EasyDecisions is designed for simplicity. By keeping your business rules in dedicated classes, you gain the benefits of encapsulation and reusability.

1. Define your Decision

Inheriting from Decision<TInput, TOutput> is the standard way to define your business rules.

csharp
public class PricingDecision : Decision<ProductRequest, PriceResult>
{
    public PricingDecision()
    {
        HitPolicy = HitPolicy.First;

        When(p => p.Category == "Electronics")
            .Then()
            .Set(r => r.Price = p.BasePrice * 0.9m);

        // Default rule
        When(_ => true)
            .Then()
            .Set(r => r.Price = p.BasePrice);
    }
}

2. Evaluate (The "One Way")

To keep your code clean and consistent, EasyDecisions enforces evaluation through a single, type-safe static helper.
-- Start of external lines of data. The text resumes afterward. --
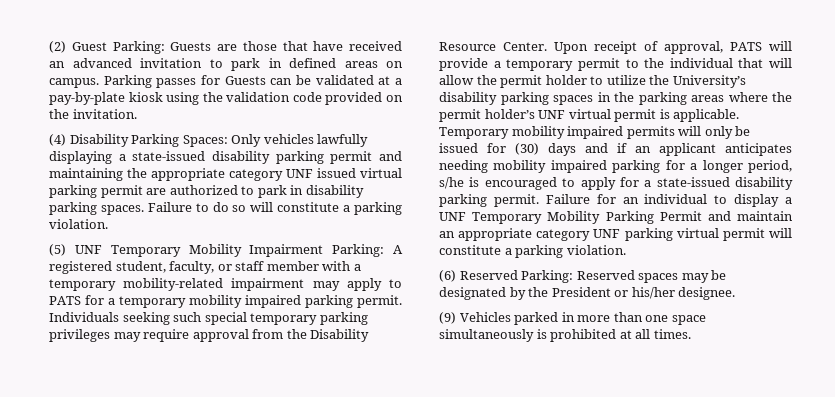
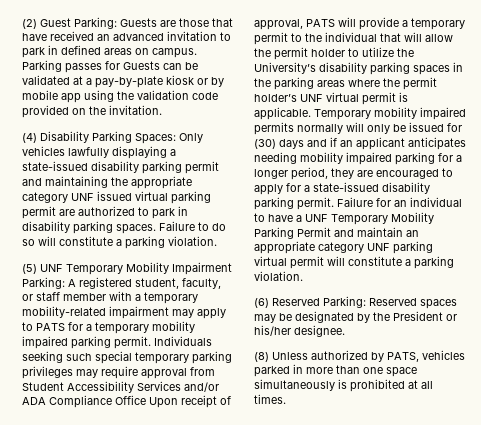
- Parking passes for Guests can be validated at a pay-by-plate kiosk using the validation code provided on the invitation.
+ Parking passes for Guests can be validated at a pay-by-plate kiosk or by mobile app using the validation code provided on the invitation.
- Individuals seeking such special temporary parking privileges may require approval from the Disability Resource Center. Upon receipt of approval, PATS will provide a temporary permit to the individual that will allow the permit holder to utilize the University’s disability parking spaces in the parking areas where the permit holder’s UNF virtual permit is applicable.
+ Individuals seeking such special temporary parking privileges may require approval from Student Accessibility Services and/or ADA Compliance Office Upon receipt of approval, PATS will provide a temporary permit to the individual that will allow the permit holder to utilize the University’s disability parking spaces in the parking areas where the permit holder’s UNF virtual permit is applicable.
- Temporary mobility impaired permits will only be issued for (30) days and if an applicant anticipates needing mobility impaired parking for a longer period, s/he is encouraged to apply for a state-issued disability parking permit.
+ Temporary mobility impaired permits normally will only be issued for (30) days and if an applicant anticipates needing mobility impaired parking for a longer period, they are encouraged to apply for a state-issued disability parking permit.
- Failure for an individual to display a UNF Temporary Mobility Parking Permit and maintain an appropriate category UNF parking virtual permit will constitute a parking violation.
+ Failure for an individual to have a UNF Temporary Mobility Parking Permit and maintain an appropriate category UNF parking virtual permit will constitute a parking violation.
- (9) Vehicles parked in more than one space simultaneously is prohibited at all times.
+ (8) Unless authorized by PATS, vehicles parked in more than one space simultaneously is prohibited at all times.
You don't need to manually instantiate or manage the decision class.

Evaluate One-Liner

Simply call EasyDecision.Evaluate<TDecision>(input). The library handles the instantiation internally, and type inference ensures the input and result are correctly typed.

csharp
// The result variable is automatically typed to PriceResult
var result = EasyDecision.Evaluate<PricingDecision>(request);

TIP

This pattern ensures that your business logic is decoupled from its execution, making your application code much cleaner and easier to read.